(Supplied data Opens)

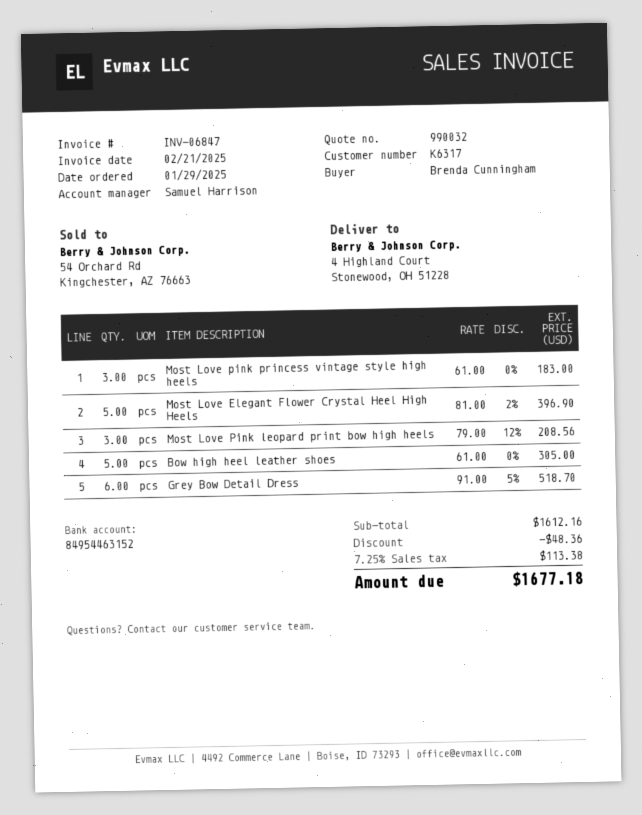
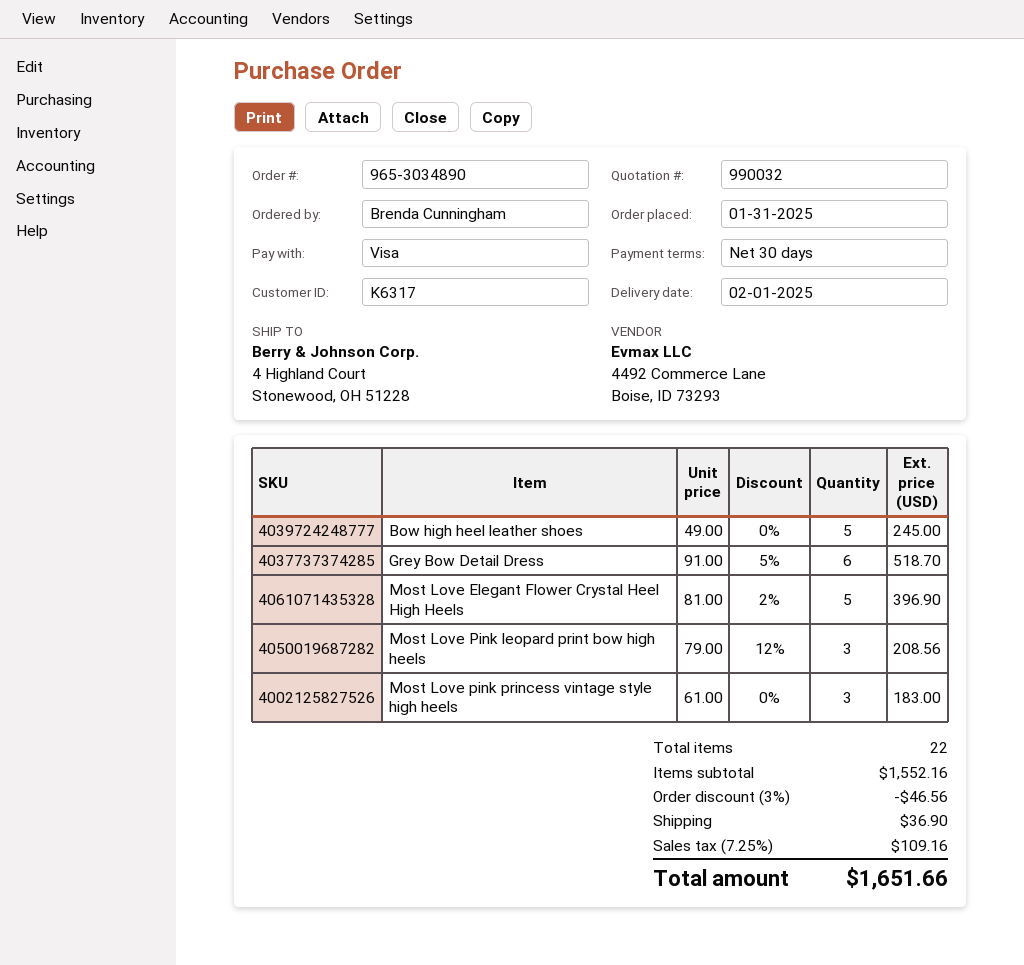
order date: 2025-01-29 -> 2025-01-31
Bow high heel leather shoes: 5 x 61.00 = 305.00 -> 5 x 49.00 = 245.00
subtotal: 1612.16 -> 1552.16
discount: 48.36 -> 46.56
shipping: none -> 36.90
tax: 7.25% = 113.38 -> 7.25% = 109.16
total: 1677.18 -> 1651.66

(Supplied data Closes)

§ **Task to complete**: Having removed the pictures, write out the records exactly as they stand.

§ **Answer below**:
order date: 2025-01-29 -> 2025-01-31
Bow high heel leather shoes: 5 x 61.00 = 305.00 -> 5 x 49.00 = 245.00
subtotal: 1612.16 -> 1552.16
discount: 48.36 -> 46.56
shipping: none -> 36.90
tax: 7.25% = 113.38 -> 7.25% = 109.16
total: 1677.18 -> 1651.66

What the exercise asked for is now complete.